Other winter holidays overshadowed by Christmas

Illustration by Liv Nicks Turnley

Right-wing politicians in the U.S. are currently under the impression that there is what they call a “war on Christmas” backed by liberals. Apparently, to conservatives, something can be called a “war” when there are a lack of cheery Christmas characters and manger scenes on a red coffee cup. It is as if conservatives live under a rock and forget that Christmas is not celebrated by everyone, not to mention the fact that Christians are not the only ones who enjoy the holiday.

There is Hanukkah, also known as the Festival of Lights, which commemorates the rededication of the Second Temple in Jerusalem during the Maccabean Revolt against the Seleucid Empire, with a duration of eight days. This year it will last from Dec. 22 to Dec. 30. Then there is Kwanzaa, another week-long holiday that is celebrated by those of African descent which entails gift-giving and feasting. There are seven important pillars, or Nguzo Saba: Umoja (Unity), Kujichagulia (Self-Determination), Ujima (Collective, Work, and Responsibility), Ujamaa (Cooperative Economics), Nia (Purpose), Kuumba (Creativity) and Imani (Faith). Although these holidays are not as widely celebrated as Christmas in the U.S., they must be acknowledged and recognized.

Whenever I go into a store filled with only Christmas decorations (artificial pine trees in evergreen, gold or silver, blow-up Santas and Frostys for lawns and roofs, tinsel for wrapping around poles, lights on strings and ornaments all around) I like how festive it is and memories come to pass pop into my mind. But the Christmas decor also makes me roll my eyes because it is not representative of other winter holidays. Whenever I do see decorations for Kwanzaa and Hanukkah, they are stashed in a corner and don’t get as much exposure as the Christmas items. A few weeks ago, shopping along Northwest 23rd, I caught sight of a section of the Paper Source dedicated to garlands strung with tiny menorahs, napkins in every hue of blue and other paraphernalia for the Festival of Lights. I smiled because I could see a step forward in representation. I celebrate Christmas, which is important to my faith and is a time I spend with family I see typically once a year. However, I am understanding and aware that some people do not.

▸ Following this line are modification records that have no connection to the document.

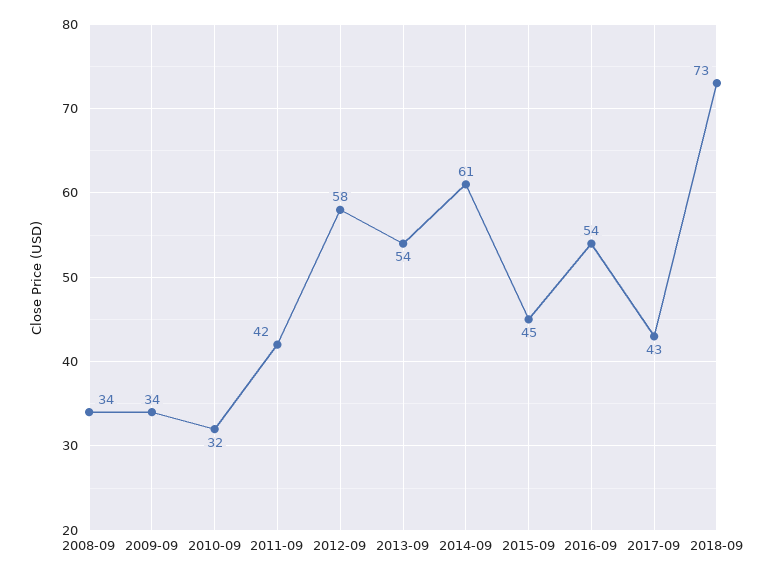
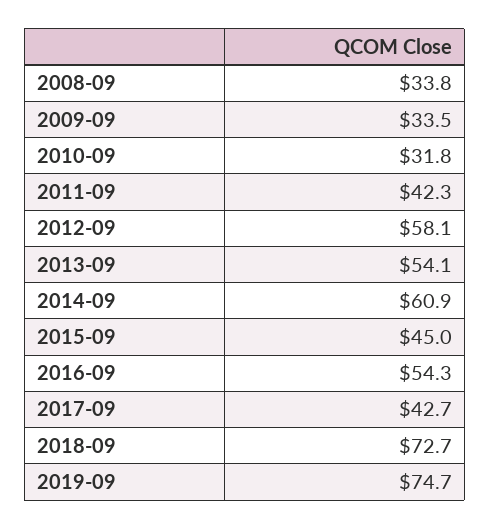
2019-09: none -> 74.7

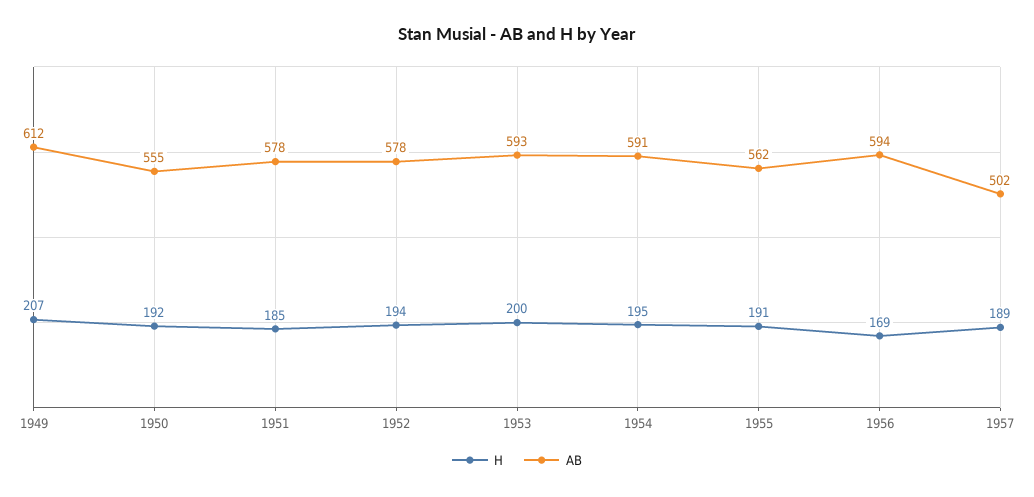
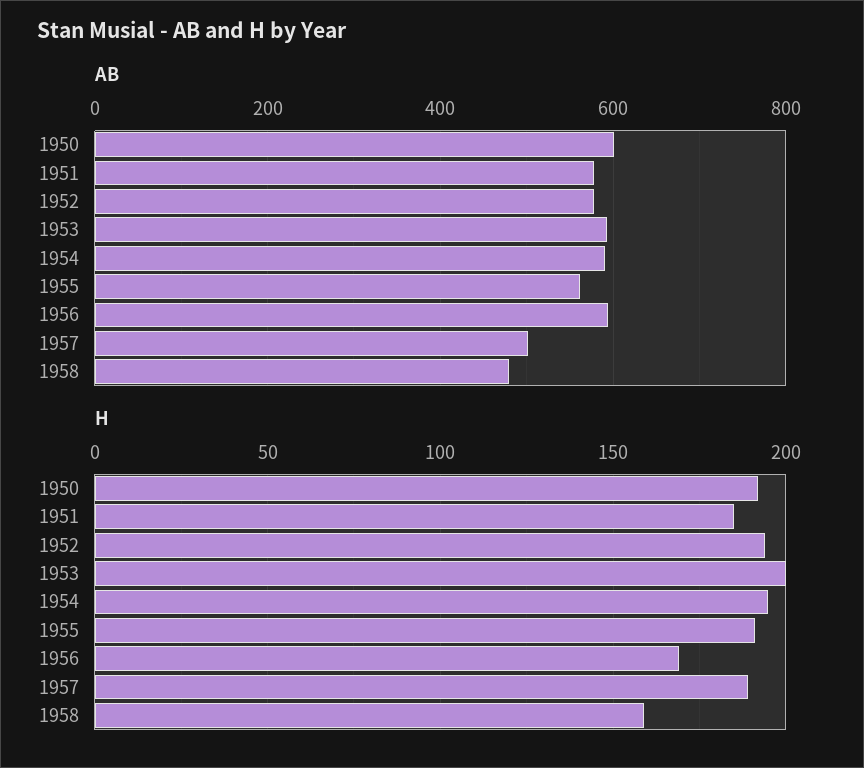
H, 1949: 207 -> none
AB, 1949: 612 -> none
AB, 1950: 555 -> 600
AB, 1958: none -> 480
H, 1958: none -> 160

Selling menorahs and kinaras alongside trees and metal reindeer are not part of the war on Christmas. They are providing an accurate depiction of our nation that should not be confined to one area in a store. Starbucks deciding to package their coffee cups in crimson or snow scenes is not a war on Christmas. It is a means to attempt not to offend anyone trying to enjoy a cup of joe. The transition from the declaration “Merry Christmas!” to “Happy holidays!” is not a war on Christmas. It is an exclamation inclusive of all the holidays celebrated.

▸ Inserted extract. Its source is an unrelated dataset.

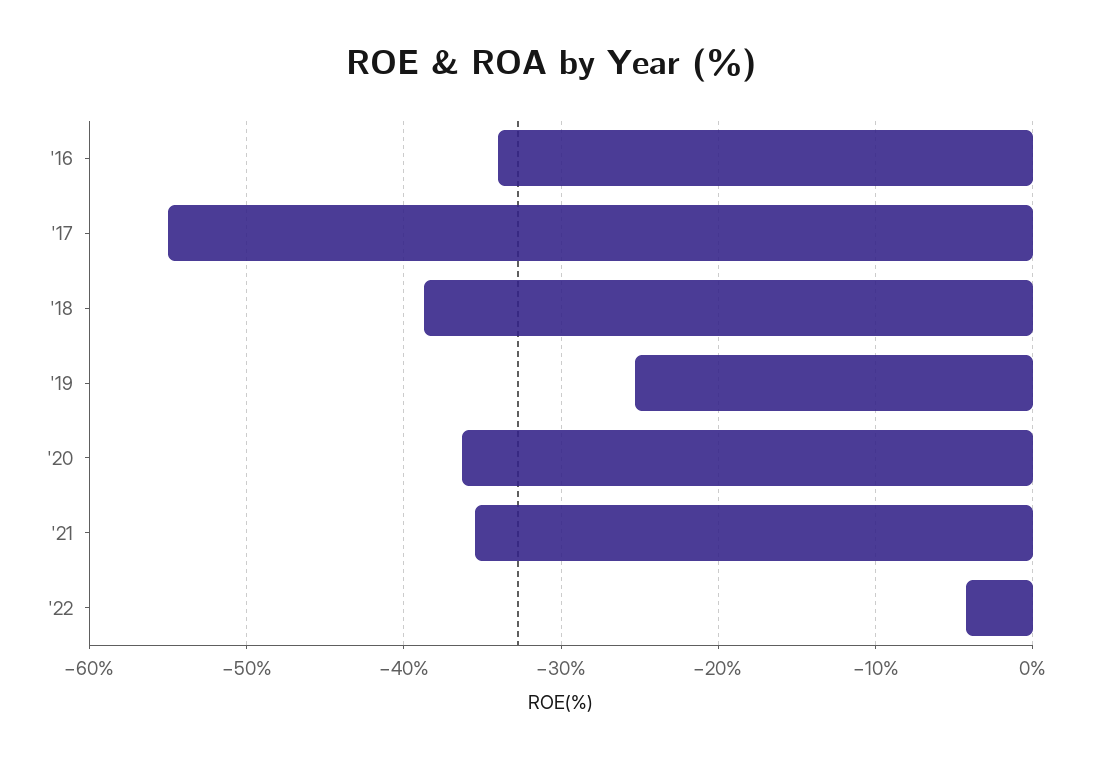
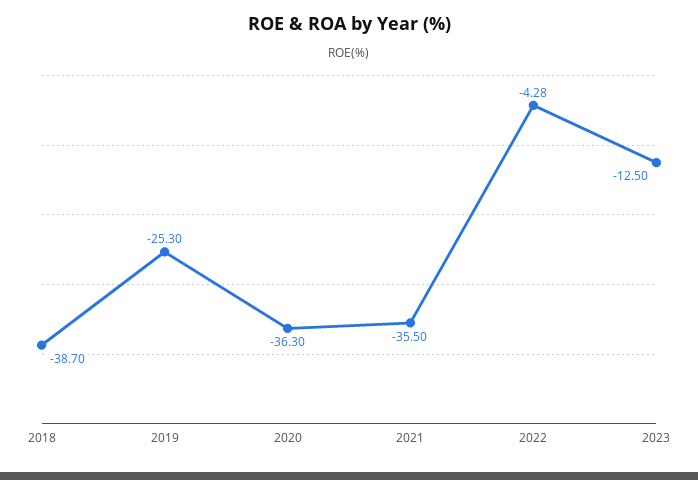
'16: -34 -> none
'17: -55 -> none
2023: none -> -12.5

The idea that there is a war on Christmas is absurd. Inclusivity is not an act of war; it is an act of peace. In truth, this is the commonality shared by all three of the major holidays. The traditions and origins may differ, but Hanukkah, Kwanzaa and Christmas are based in love, peace and unity, which add to the atmosphere of a season of giving. It is not about what we celebrate, but rather how we celebrate. Hopefully, we do so with joy and charity.